É aqui que entra, forte e feia, a abjecção. Costa e Cabrita nunca foram iguais, no sentido de se colocarem no mesmo plano e de apresentarem excelências comuns. Visivelmente, um era o senhor, o outro o escravo. A dialéctica da abjecção encontrava um óptimo lugar para se manifestar. Como é que alguém se presta a entrar num jogo que o humilha quotidianamente para satisfazer os interesses de outra pessoa? E – sobretudo, muito sobretudo – como é que alguém não hesita em sacrificar de modo tão cruel uma outra pessoa em benefício exclusivo dos seus interesses próprios, ao mesmo tempo que só tem para o outro belas e doces palavras (“excelente ministro”, etc.)?

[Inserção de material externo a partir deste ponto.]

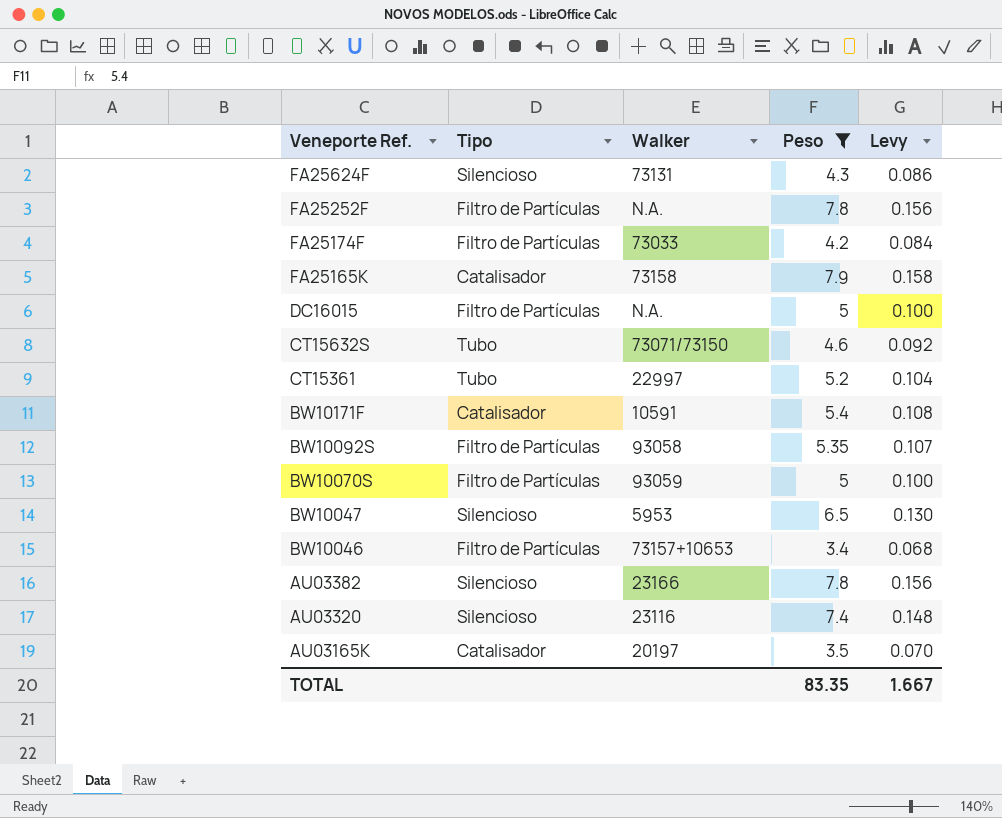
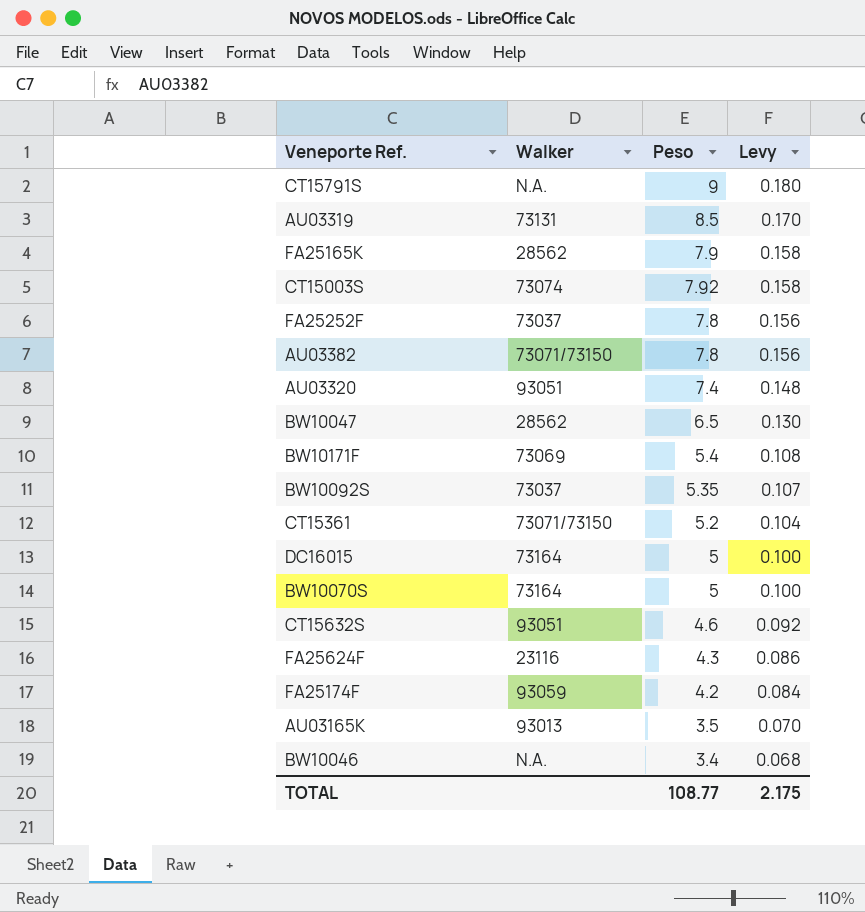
filter: Peso <= 7.9 -> none
row order: Veneporte Ref. descending -> Levy descending
column Tipo | position: 2 -> none
FA25165K | Walker: 73158 -> 28562
FA25252F | Walker: N.A. -> 73037
AU03382 | Walker: 23166 -> 73071/73150
AU03320 | Walker: 23116 -> 93051
BW10047 | Walker: 5953 -> 28562
BW10171F | Walker: 10591 -> 73069
BW10092S | Walker: 93058 -> 73037
CT15361 | Walker: 22997 -> 73071/73150
DC16015 | Walker: N.A. -> 73164
BW10070S | Walker: 93059 -> 73164
CT15632S | Walker: 73071/73150 -> 93051
FA25624F | Walker: 73131 -> 23116
FA25174F | Walker: 73033 -> 93059
AU03165K | Walker: 20197 -> 93013
BW10046 | Walker: 73157+10653 -> N.A.
TOTAL | Peso: 83.35 -> 108.77
TOTAL | Levy: 1.667 -> 2.175

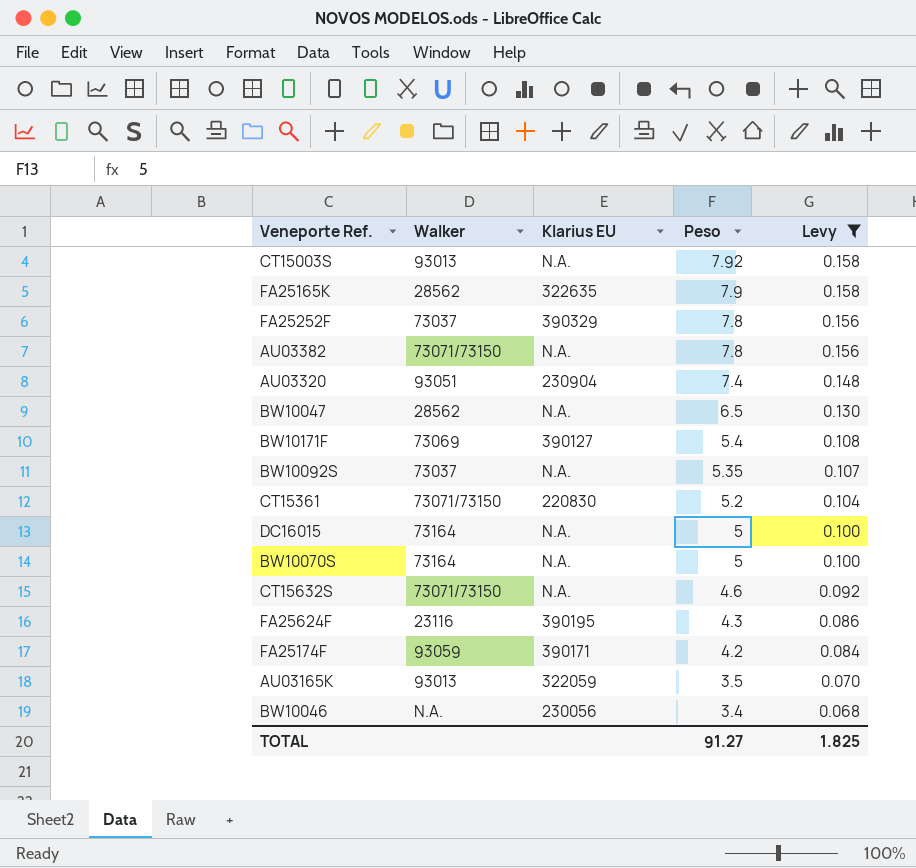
filter: none -> Levy <= 0.158
row order: Levy descending -> Peso descending
column Klarius EU | position: none -> 3
CT15003S | Walker: 73074 -> 93013
CT15632S | Walker: 93051 -> 73071/73150
TOTAL | Peso: 108.77 -> 91.27
TOTAL | Levy: 2.175 -> 1.825

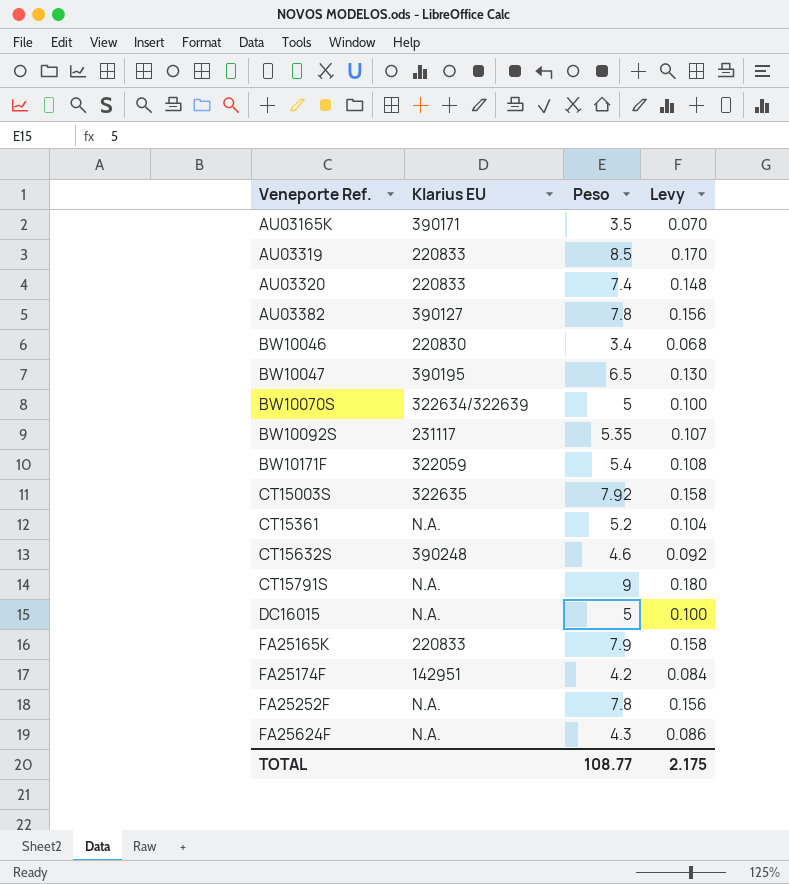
filter: Levy <= 0.158 -> none
row order: Peso descending -> Veneporte Ref. ascending
column Walker | position: 2 -> none
AU03165K | Klarius EU: 322059 -> 390171
AU03320 | Klarius EU: 230904 -> 220833
AU03382 | Klarius EU: N.A. -> 390127
BW10046 | Klarius EU: 230056 -> 220830
BW10047 | Klarius EU: N.A. -> 390195
BW10070S | Klarius EU: N.A. -> 322634/322639
BW10092S | Klarius EU: N.A. -> 231117
BW10171F | Klarius EU: 390127 -> 322059
CT15003S | Klarius EU: N.A. -> 322635
CT15361 | Klarius EU: 220830 -> N.A.
CT15632S | Klarius EU: N.A. -> 390248
FA25165K | Klarius EU: 322635 -> 220833
FA25174F | Klarius EU: 390171 -> 142951
FA25252F | Klarius EU: 390329 -> N.A.
FA25624F | Klarius EU: 390195 -> N.A.
TOTAL | Peso: 91.27 -> 108.77
TOTAL | Levy: 1.825 -> 2.175

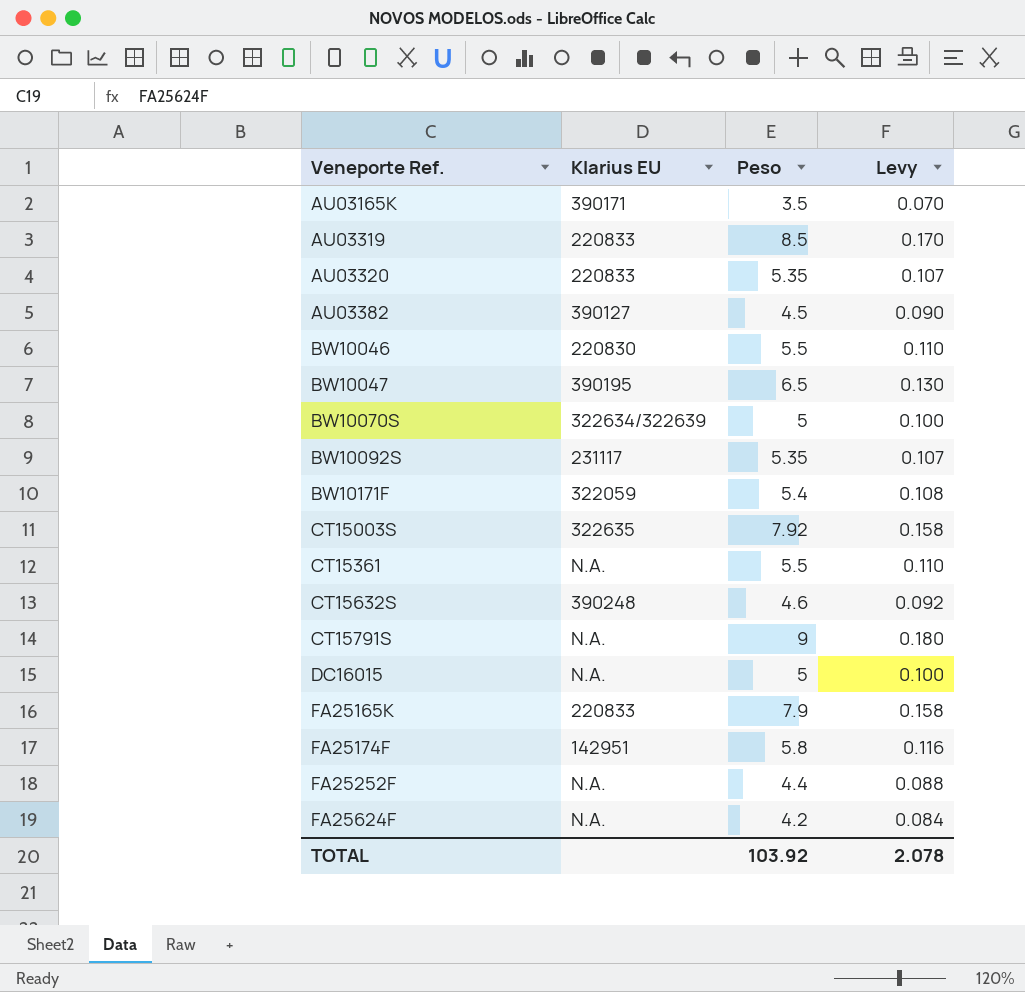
AU03320 | Peso: 7.4 -> 5.35
AU03320 | Levy: 0.148 -> 0.107
AU03382 | Peso: 7.8 -> 4.5
AU03382 | Levy: 0.156 -> 0.090
BW10046 | Peso: 3.4 -> 5.5
BW10046 | Levy: 0.068 -> 0.110
CT15361 | Peso: 5.2 -> 5.5
CT15361 | Levy: 0.104 -> 0.110
FA25174F | Peso: 4.2 -> 5.8
FA25174F | Levy: 0.084 -> 0.116
FA25252F | Peso: 7.8 -> 4.4
FA25252F | Levy: 0.156 -> 0.088
FA25624F | Peso: 4.3 -> 4.2
FA25624F | Levy: 0.086 -> 0.084
TOTAL | Peso: 108.77 -> 103.92
TOTAL | Levy: 2.175 -> 2.078

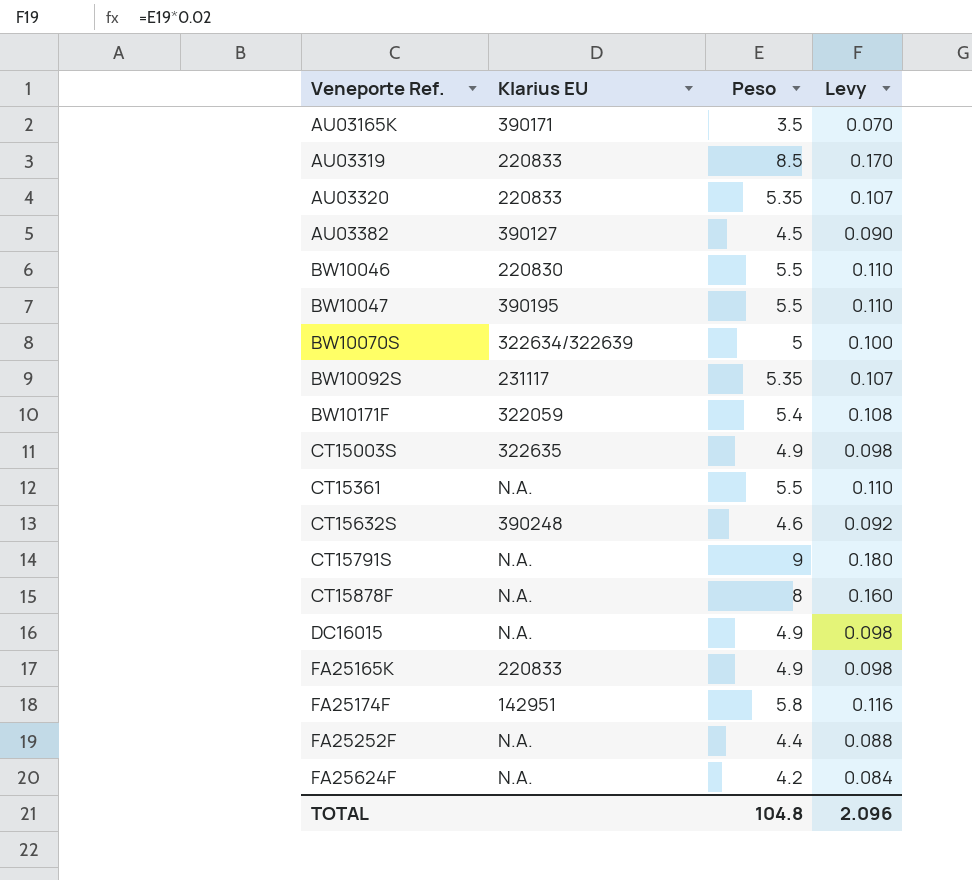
BW10047 | Peso: 6.5 -> 5.5
BW10047 | Levy: 0.130 -> 0.110
CT15003S | Peso: 7.92 -> 4.9
CT15003S | Levy: 0.158 -> 0.098
row CT15878F: none -> N.A. | 8 | 0.160
DC16015 | Peso: 5 -> 4.9
DC16015 | Levy: 0.100 -> 0.098
FA25165K | Peso: 7.9 -> 4.9
FA25165K | Levy: 0.158 -> 0.098
TOTAL | Peso: 103.92 -> 104.8
TOTAL | Levy: 2.078 -> 2.096

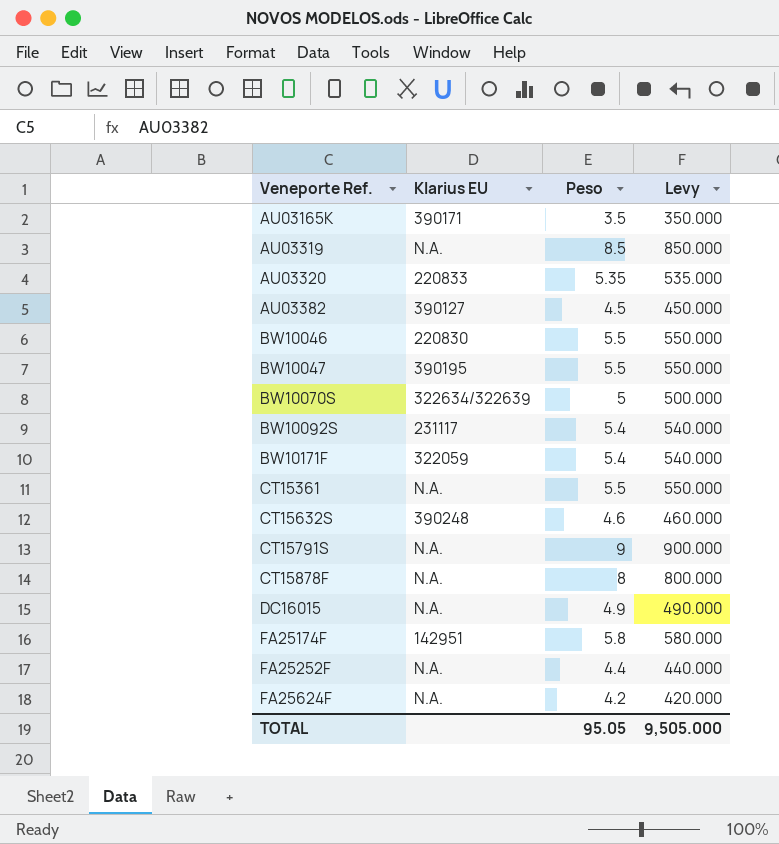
column Levy | formula: [Peso] * 0.02 -> [Peso] * 100
row CT15003S: 322635 | 4.9 | 0.098 -> none
row FA25165K: 220833 | 4.9 | 0.098 -> none
AU03319 | Klarius EU: 220833 -> N.A.
BW10092S | Peso: 5.35 -> 5.4
TOTAL | Peso: 104.8 -> 95.05
TOTAL | Levy: 2.096 -> 9,505.000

Decididamente, o que interessa politicamente nesta triste história não é certamente Cabrita, a não ser que a nossa curiosidade incida sobre os profundos mistérios que levam certos indivíduos às mais servis paixões. O que interessa politicamente é o que tudo isto nos revela sobre a ausência de limites na apetência pelo poder de António Costa. Porque, como é óbvio, se ele fez o que fez a Cabrita, tal não se deveu a um qualquer impulso sádico de que o outro seria um objecto preferencial. O que ele fez a Cabrita – a utilização do outro como um mero meio, sem nunca o considerar como um fim em si mesmo, para falar como um filósofo – faz-nos constantemente a todos nós. Portugal e os portugueses verosimilmente não lhe interessam senão como meio de perpetuar o seu poder. A abjecção – volto a insistir na palavra, porque me parece a mais justa – da relação de Costa com Cabrita não se distingue grandemente da abjecção da relação de Costa com os portugueses. Que, diga-se de passagem, em muitos casos partilham, até talvez por razões idênticas, a esquisita paixão humilhante do ex-ministro.